Concurrentie tussen mantelzorg en betaald werk
De overheid wil graag dat burgers meer zorg verlenen aan hulpbehoevende naasten. Denk aan het helpen van een ouder op leeftijd, of het verzorgen van een langdurig zieke partner. Tegelijkertijd streeft zij ook naar een grotere arbeidsdeelname. Maar zijn een betaalde baan en mantelzorg wel altijd te combineren? Of beconcurreren beide taken elkaar? Het rapport Concurrentie tussen mantelzorg en betaald werk geeft extra inzicht in de mate waarin werk en mantelzorg elkaar in de weg zitten. Het laat zien of het percentage werkenden met mantelzorgtaken groeit. Ook toont het onderzoek of het besluit om te beginnen met hulp afhankelijk is van het aantal uur dat iemand werkt.
Auteurs: Edith Josten en Alice de Boer
ISBN: 978 90 377 0550 8
Mantelzorg en betaald werk: concurrenten of niet?

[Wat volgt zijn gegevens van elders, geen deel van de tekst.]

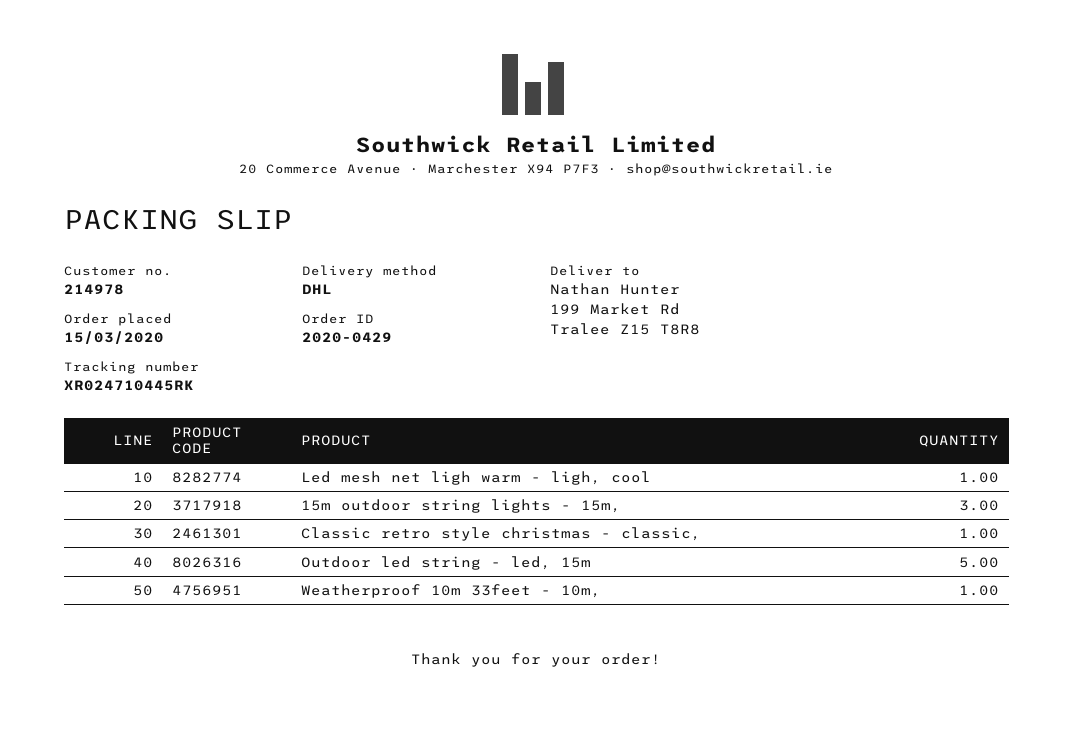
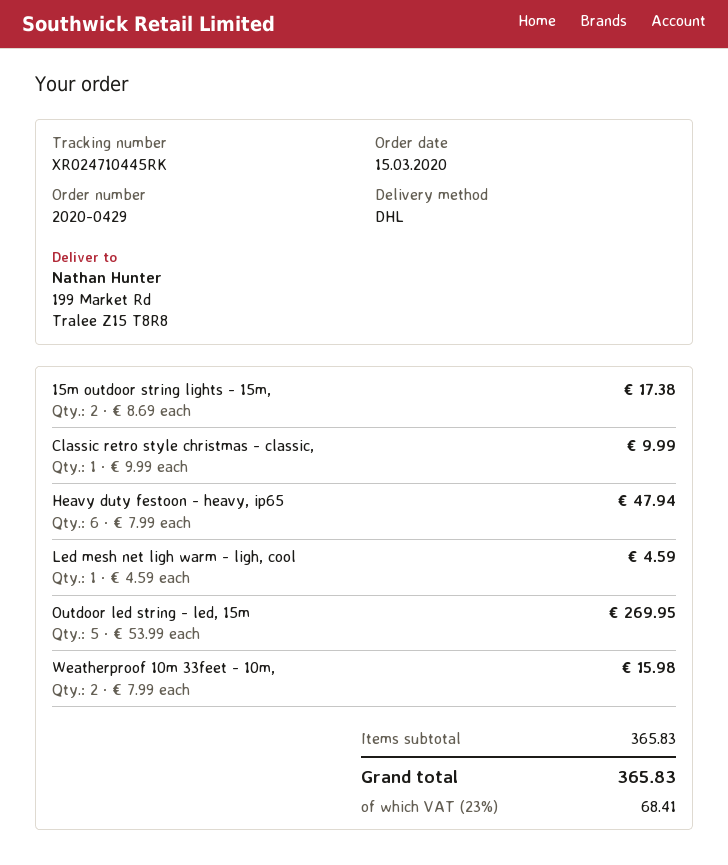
15m outdoor string lights - 15m,: 3 -> 2
Weatherproof 10m 33feet - 10m,: 1 -> 2
Heavy duty festoon - heavy, ip65: none -> 6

Er bestaan twee tegenstrijdige beelden over de combinatie van betaalde arbeid en mantelzorg. In de ene visie zijn ze concurrenten van elkaar. Ze zitten elkaar in de weg omdat ze beide een beroep doen op de beschikbare tijd van mensen; tijd die nu eenmaal beperkt is. Volgens de andere visie is er een onbenut potentieel aan menskracht in de samenleving dat ingezet kan worden. In deze optiek gaat een betrokken sociaal leven, waarin mensen elkaar helpen, hand in hand met een grotere arbeidsdeelname. Het combineren van beide taken is goed voor de sociale samenhang tussen burgers. Het is ook wenselijk, omdat mantelzorg en betaalde arbeid (zoals gezegd) het financiële draagvlak voor de overheidsvoorzieningen kunnen verbeteren.
Gezien de hoofdlijnen van het huidige overheidsbeleid – meer participatie door iedereen en meer eigen in plaats van overheidsverantwoordelijkheid voor zieke naasten – is het beleid vooral geënt op deze tweede visie, hoewel er ook aandacht is voor de eventuele negatieve effecten van het combineren van beide taken. Zo wil het kabinet de verlofregelingen voor werknemers met zorgtaken uitbreiden. Dit moet de belasting van werkenden die hulp geven verminderen.
Aangrijpingspunten voor beleid
De afgelopen jaren is het aantal werkenden dat minder intensieve mantelzorg geeft gegroeid. Dit type hulp lijkt op grond van de gegevens uit ons databestand vaak redelijk in te passen naast betaald werk. De overheid wenst zowel een verdere vergroting van de inzet van mantelzorgers als een groei van de arbeidsdeelname. Dit brengt een tweetal risico’s met zich mee. Ten eerste zijn mensen die veel uren werken iets minder geneigd om met mantelzorg te beginnen. Het weerhoudt hen dus soms van hulpverlening, wat de belasting van anderen juist kan vergroten. Ten tweede zullen er meer problemen ontstaan als niet alleen de lichte, maar ook de intensieve of langdurende zorg moeten groeien. Zulke hulp kan nadelig uitpakken voor de werkenden zelf (slechtere gezondheid), maar ook voor hun werkgevers (groter verzuim), zo bleek in dit onderzoek. Er moet dus voor gewaakt worden dat er niet te veel van mensen wordt gevraagd.
De gegevens komen uit een langlopend onderzoek van het SCP, waarin zo’n 3000-4000 werkenden en niet-werkenden worden gevolgd.